◆ WORK INSTRUCTIONS: In your copy, leave out the pictures; write out all the data exactly.
________________
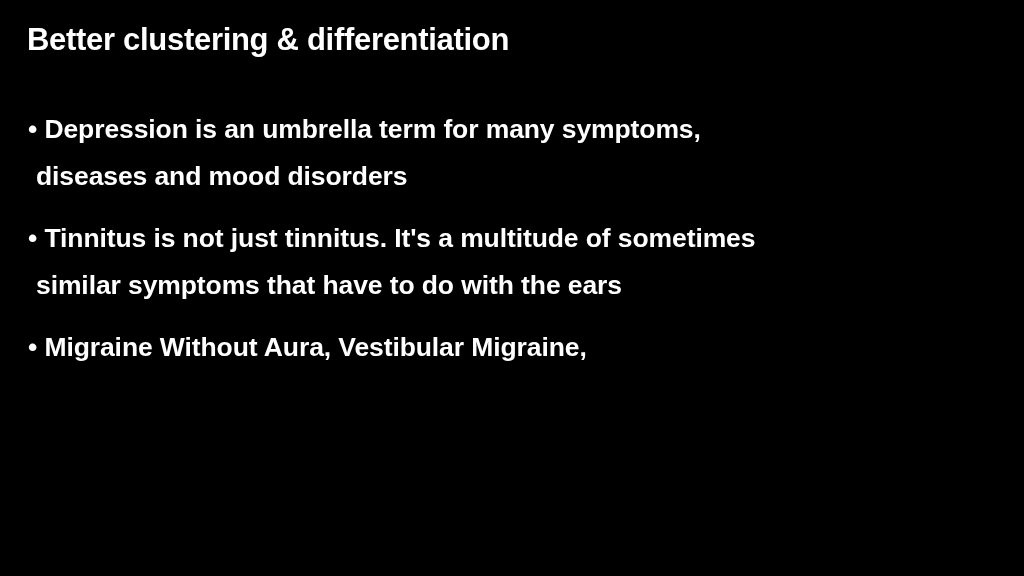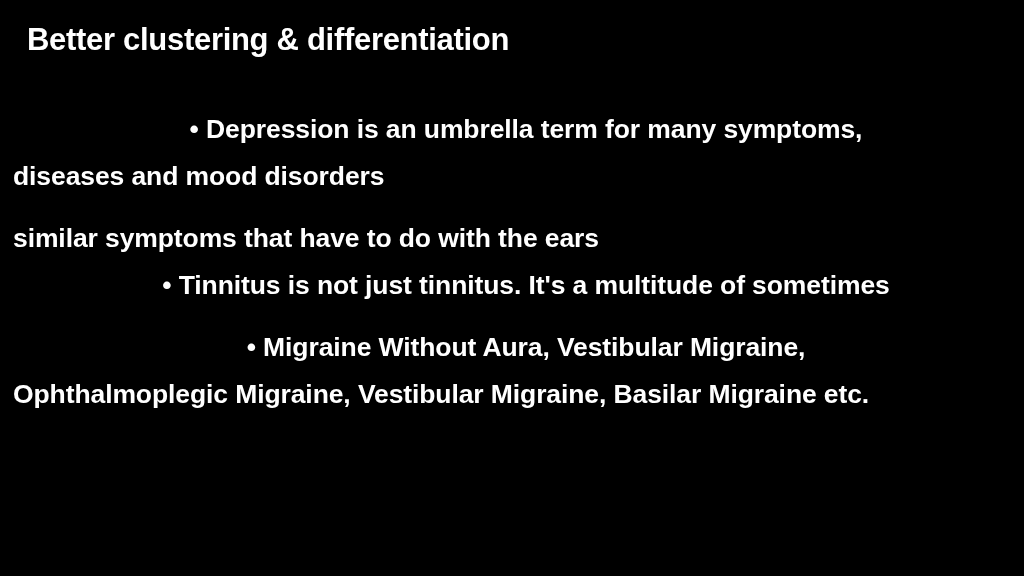--- a/index.html
+++ b/index.html
@@ -52,47 +52,45 @@
     margin-top: 15px;
   }
 
   .bullet-line {
     color: #ffffff;
     font-size: 26.5px;
     font-weight: bold;
     line-height: 47px;
     letter-spacing: -0.1px;
     white-space: pre;
-    padding-left: 13px;
+    padding-left: 36px;
   }
 
   .bullet-line.first {
     padding-left: 28px;
-    text-align: center;
   }
 </style>
 </head>
 <body>
 
 <div class="slide">
 
   <div class="slide-title">Better clustering &amp; differentiation</div>
 
   <div class="body-block">
 
     <div class="bullet-group">
       <div class="bullet-line first">• Depression is an umbrella term for many symptoms,</div>
       <div class="bullet-line">diseases and mood disorders</div>
     </div>
 
     <div class="bullet-group">
+      <div class="bullet-line first">• Tinnitus is not just tinnitus. It's a multitude of sometimes</div>
       <div class="bullet-line">similar symptoms that have to do with the ears</div>
-      <div class="bullet-line first">• Tinnitus is not just tinnitus. It's a multitude of sometimes</div>
     </div>
 
     <div class="bullet-group">
       <div class="bullet-line first">• Migraine Without Aura, Vestibular Migraine,</div>
-      <div class="bullet-line">Ophthalmoplegic Migraine, Vestibular Migraine, Basilar Migraine etc.</div>
     </div>
 
 
   </div>
 </div>
 
 </body></html>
________________
◆ FINISHED TASK:
--- a/index.html
+++ b/index.html
@@ -52,47 +52,45 @@
     margin-top: 15px;
   }
 
   .bullet-line {
     color: #ffffff;
     font-size: 26.5px;
     font-weight: bold;
     line-height: 47px;
     letter-spacing: -0.1px;
     white-space: pre;
-    padding-left: 13px;
+    padding-left: 36px;
   }
 
   .bullet-line.first {
     padding-left: 28px;
-    text-align: center;
   }
 </style>
 </head>
 <body>
 
 <div class="slide">
 
   <div class="slide-title">Better clustering &amp; differentiation</div>
 
   <div class="body-block">
 
     <div class="bullet-group">
       <div class="bullet-line first">• Depression is an umbrella term for many symptoms,</div>
       <div class="bullet-line">diseases and mood disorders</div>
     </div>
 
     <div class="bullet-group">
+      <div class="bullet-line first">• Tinnitus is not just tinnitus. It's a multitude of sometimes</div>
       <div class="bullet-line">similar symptoms that have to do with the ears</div>
-      <div class="bullet-line first">• Tinnitus is not just tinnitus. It's a multitude of sometimes</div>
     </div>
 
     <div class="bullet-group">
       <div class="bullet-line first">• Migraine Without Aura, Vestibular Migraine,</div>
-      <div class="bullet-line">Ophthalmoplegic Migraine, Vestibular Migraine, Basilar Migraine etc.</div>
     </div>
 
 
   </div>
 </div>
 
 </body></html>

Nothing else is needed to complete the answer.